§ What needs to be done: In the records below, find the line that contains "영어, 일본어 번역 추가" and the line that contains "- go test ./...". Set down exactly those lines and every line between them, and nothing more.

———

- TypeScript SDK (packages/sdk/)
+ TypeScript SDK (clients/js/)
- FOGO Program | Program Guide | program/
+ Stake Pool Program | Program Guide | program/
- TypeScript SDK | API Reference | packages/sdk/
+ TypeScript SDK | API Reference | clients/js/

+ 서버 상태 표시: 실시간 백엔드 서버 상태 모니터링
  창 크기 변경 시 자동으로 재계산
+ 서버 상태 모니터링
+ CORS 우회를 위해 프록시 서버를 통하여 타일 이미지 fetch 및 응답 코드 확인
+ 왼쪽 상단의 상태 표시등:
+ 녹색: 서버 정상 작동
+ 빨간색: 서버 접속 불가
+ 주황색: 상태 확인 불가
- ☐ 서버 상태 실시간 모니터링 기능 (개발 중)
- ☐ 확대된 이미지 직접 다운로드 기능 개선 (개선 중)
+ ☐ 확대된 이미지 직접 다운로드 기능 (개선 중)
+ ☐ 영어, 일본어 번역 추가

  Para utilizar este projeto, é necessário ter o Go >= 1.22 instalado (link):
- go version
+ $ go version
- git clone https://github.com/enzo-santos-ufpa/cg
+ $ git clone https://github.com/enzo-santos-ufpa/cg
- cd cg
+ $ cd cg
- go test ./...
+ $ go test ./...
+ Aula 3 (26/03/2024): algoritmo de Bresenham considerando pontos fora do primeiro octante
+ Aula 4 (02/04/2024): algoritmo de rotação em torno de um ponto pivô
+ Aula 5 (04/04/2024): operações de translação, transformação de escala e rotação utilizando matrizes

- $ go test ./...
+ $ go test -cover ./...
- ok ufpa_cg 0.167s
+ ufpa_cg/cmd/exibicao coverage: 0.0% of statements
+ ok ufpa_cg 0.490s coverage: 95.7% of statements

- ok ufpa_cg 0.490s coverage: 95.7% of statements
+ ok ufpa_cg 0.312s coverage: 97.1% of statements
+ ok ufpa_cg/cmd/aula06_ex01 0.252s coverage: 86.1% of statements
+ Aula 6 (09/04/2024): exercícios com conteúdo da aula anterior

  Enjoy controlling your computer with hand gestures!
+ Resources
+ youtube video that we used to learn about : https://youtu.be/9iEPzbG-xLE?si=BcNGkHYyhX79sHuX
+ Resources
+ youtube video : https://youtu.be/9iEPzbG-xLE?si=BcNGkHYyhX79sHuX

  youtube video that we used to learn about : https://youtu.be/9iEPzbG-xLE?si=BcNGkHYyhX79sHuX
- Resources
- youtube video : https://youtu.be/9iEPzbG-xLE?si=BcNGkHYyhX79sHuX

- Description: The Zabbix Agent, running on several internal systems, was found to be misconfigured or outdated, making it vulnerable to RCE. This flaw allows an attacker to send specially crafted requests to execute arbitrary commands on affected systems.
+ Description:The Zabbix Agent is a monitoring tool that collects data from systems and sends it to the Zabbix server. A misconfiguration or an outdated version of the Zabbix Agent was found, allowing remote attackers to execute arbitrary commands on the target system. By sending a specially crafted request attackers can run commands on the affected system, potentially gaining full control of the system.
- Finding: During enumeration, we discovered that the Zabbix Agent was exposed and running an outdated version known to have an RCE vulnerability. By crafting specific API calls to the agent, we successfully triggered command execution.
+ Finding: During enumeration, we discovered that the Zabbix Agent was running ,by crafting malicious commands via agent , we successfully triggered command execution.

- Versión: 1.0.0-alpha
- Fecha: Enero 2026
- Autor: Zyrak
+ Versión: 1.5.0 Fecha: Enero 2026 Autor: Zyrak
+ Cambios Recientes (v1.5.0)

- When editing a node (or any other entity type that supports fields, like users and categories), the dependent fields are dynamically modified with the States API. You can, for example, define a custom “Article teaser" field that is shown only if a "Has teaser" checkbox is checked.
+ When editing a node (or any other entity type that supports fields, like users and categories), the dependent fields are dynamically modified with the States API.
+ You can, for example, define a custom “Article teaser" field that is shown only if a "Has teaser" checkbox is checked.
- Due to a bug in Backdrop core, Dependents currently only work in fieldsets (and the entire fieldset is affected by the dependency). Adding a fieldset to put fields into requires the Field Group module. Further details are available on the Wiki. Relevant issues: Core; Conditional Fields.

———

§ Answer to the problem:
+ ☐ 영어, 일본어 번역 추가

  Para utilizar este projeto, é necessário ter o Go >= 1.22 instalado (link):
- go version
+ $ go version
- git clone https://github.com/enzo-santos-ufpa/cg
+ $ git clone https://github.com/enzo-santos-ufpa/cg
- cd cg
+ $ cd cg
- go test ./...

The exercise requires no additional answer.